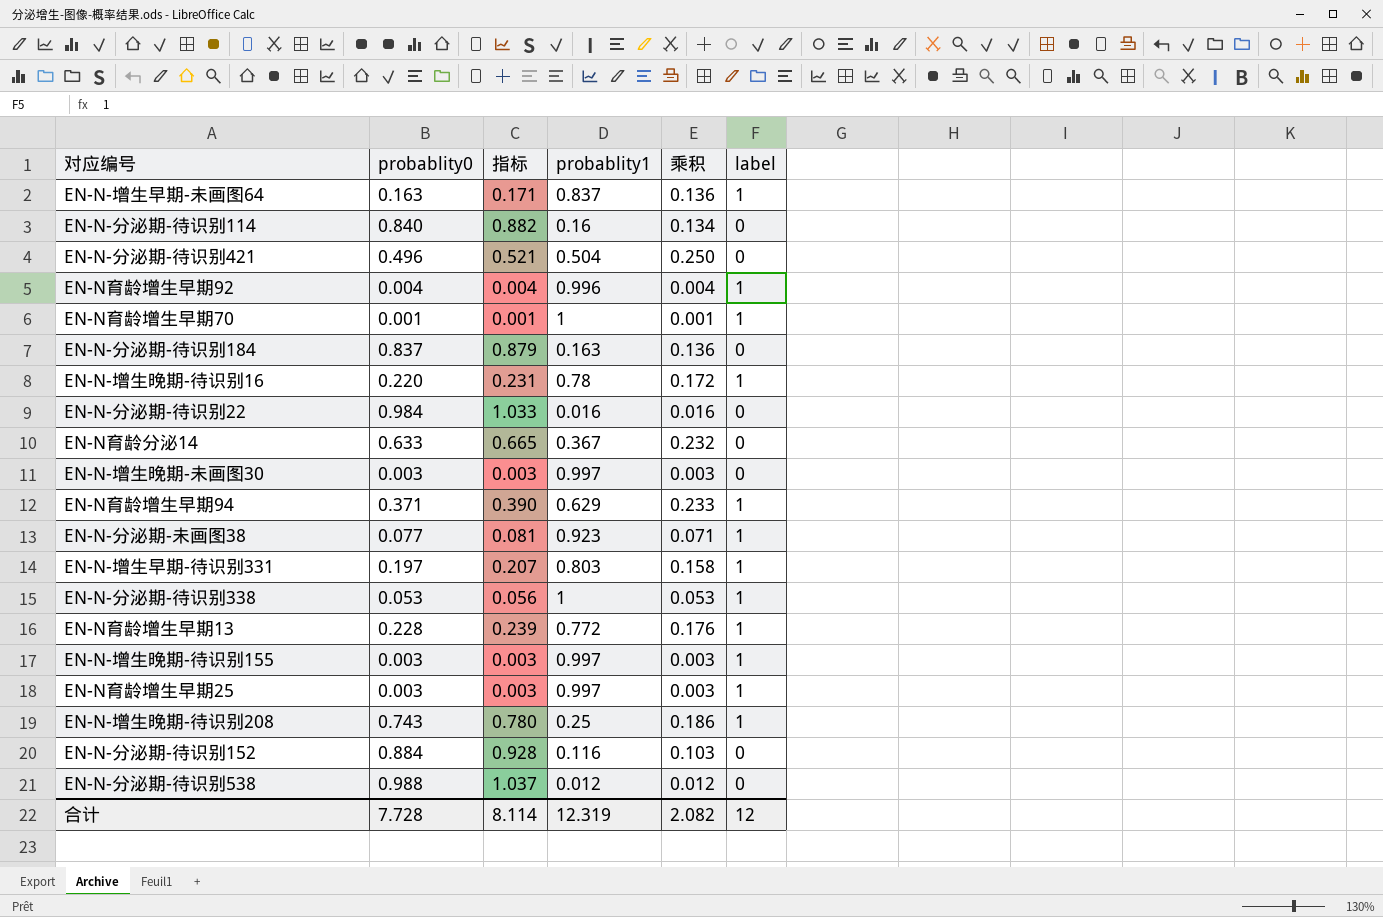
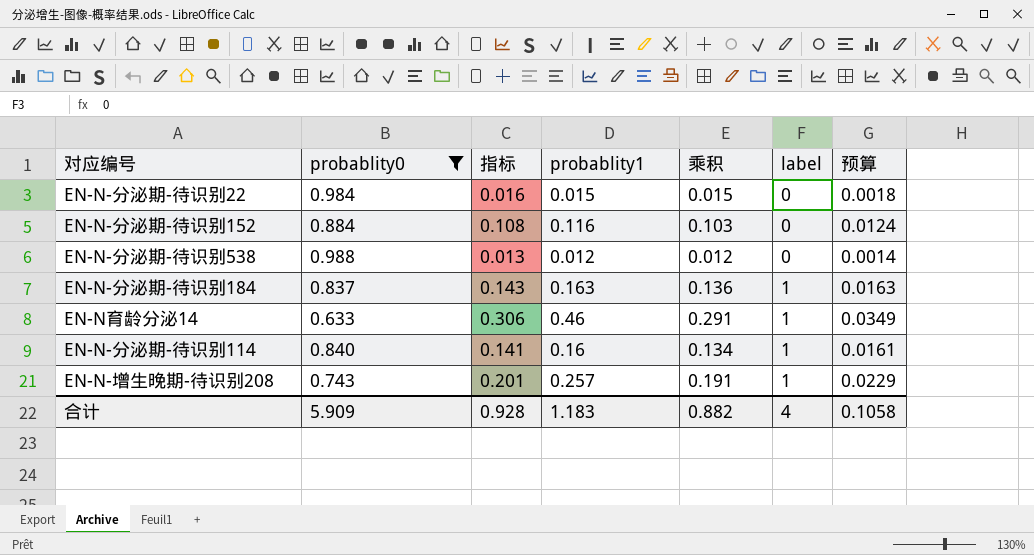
filter: none -> probablity0 >= 0.633
row order: none -> label ascending
column 指标 | formula: [probablity0] * 1.05 -> [乘积] * 1.05
column 预算 | formula: none -> [乘积] * 0.12
EN-N-分泌期-待识别22 | probablity1: 0.016 -> 0.015
EN-N-分泌期-待识别22 | 乘积: 0.016 -> 0.015
EN-N-分泌期-待识别184 | label: 0 -> 1
EN-N育龄分泌14 | probablity1: 0.367 -> 0.46
EN-N育龄分泌14 | 乘积: 0.232 -> 0.291
EN-N育龄分泌14 | label: 0 -> 1
EN-N-分泌期-待识别114 | label: 0 -> 1
EN-N-增生晚期-待识别208 | probablity1: 0.25 -> 0.257
EN-N-增生晚期-待识别208 | 乘积: 0.186 -> 0.191
合计 | probablity0: 7.728 -> 5.909
合计 | 指标: 8.114 -> 0.928
合计 | probablity1: 12.319 -> 1.183
合计 | 乘积: 2.082 -> 0.882
合计 | label: 12 -> 4

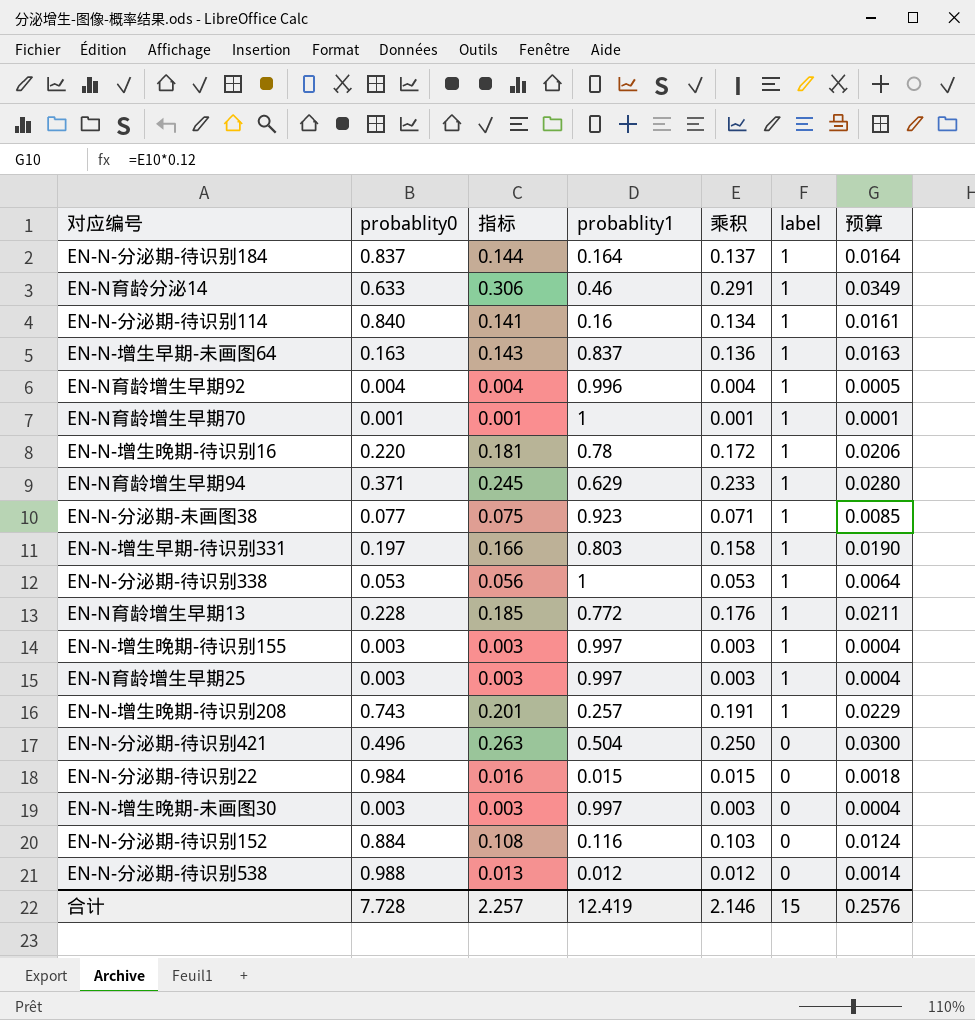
filter: probablity0 >= 0.633 -> none
row order: label ascending -> label descending
EN-N-分泌期-待识别184 | 指标: 0.143 -> 0.144
EN-N-分泌期-待识别184 | probablity1: 0.163 -> 0.164
EN-N-分泌期-待识别184 | 乘积: 0.136 -> 0.137
EN-N-分泌期-待识别184 | 预算: 0.0163 -> 0.0164
合计 | probablity0: 5.909 -> 7.728
合计 | 指标: 0.928 -> 2.257
合计 | probablity1: 1.183 -> 12.419
合计 | 乘积: 0.882 -> 2.146
合计 | label: 4 -> 15
合计 | 预算: 0.1058 -> 0.2576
━━━━━━━━━━━━━━━━
Assignment:
Everything in the records except the pictures should be retyped exactly.

Problem solution:
filter: none -> probablity0 >= 0.633
row order: none -> label ascending
column 指标 | formula: [probablity0] * 1.05 -> [乘积] * 1.05
column 预算 | formula: none -> [乘积] * 0.12
EN-N-分泌期-待识别22 | probablity1: 0.016 -> 0.015
EN-N-分泌期-待识别22 | 乘积: 0.016 -> 0.015
EN-N-分泌期-待识别184 | label: 0 -> 1
EN-N育龄分泌14 | probablity1: 0.367 -> 0.46
EN-N育龄分泌14 | 乘积: 0.232 -> 0.291
EN-N育龄分泌14 | label: 0 -> 1
EN-N-分泌期-待识别114 | label: 0 -> 1
EN-N-增生晚期-待识别208 | probablity1: 0.25 -> 0.257
EN-N-增生晚期-待识别208 | 乘积: 0.186 -> 0.191
合计 | probablity0: 7.728 -> 5.909
合计 | 指标: 8.114 -> 0.928
合计 | probablity1: 12.319 -> 1.183
合计 | 乘积: 2.082 -> 0.882
合计 | label: 12 -> 4

filter: probablity0 >= 0.633 -> none
row order: label ascending -> label descending
EN-N-分泌期-待识别184 | 指标: 0.143 -> 0.144
EN-N-分泌期-待识别184 | probablity1: 0.163 -> 0.164
EN-N-分泌期-待识别184 | 乘积: 0.136 -> 0.137
EN-N-分泌期-待识别184 | 预算: 0.0163 -> 0.0164
合计 | probablity0: 5.909 -> 7.728
合计 | 指标: 0.928 -> 2.257
合计 | probablity1: 1.183 -> 12.419
合计 | 乘积: 0.882 -> 2.146
合计 | label: 4 -> 15
合计 | 预算: 0.1058 -> 0.2576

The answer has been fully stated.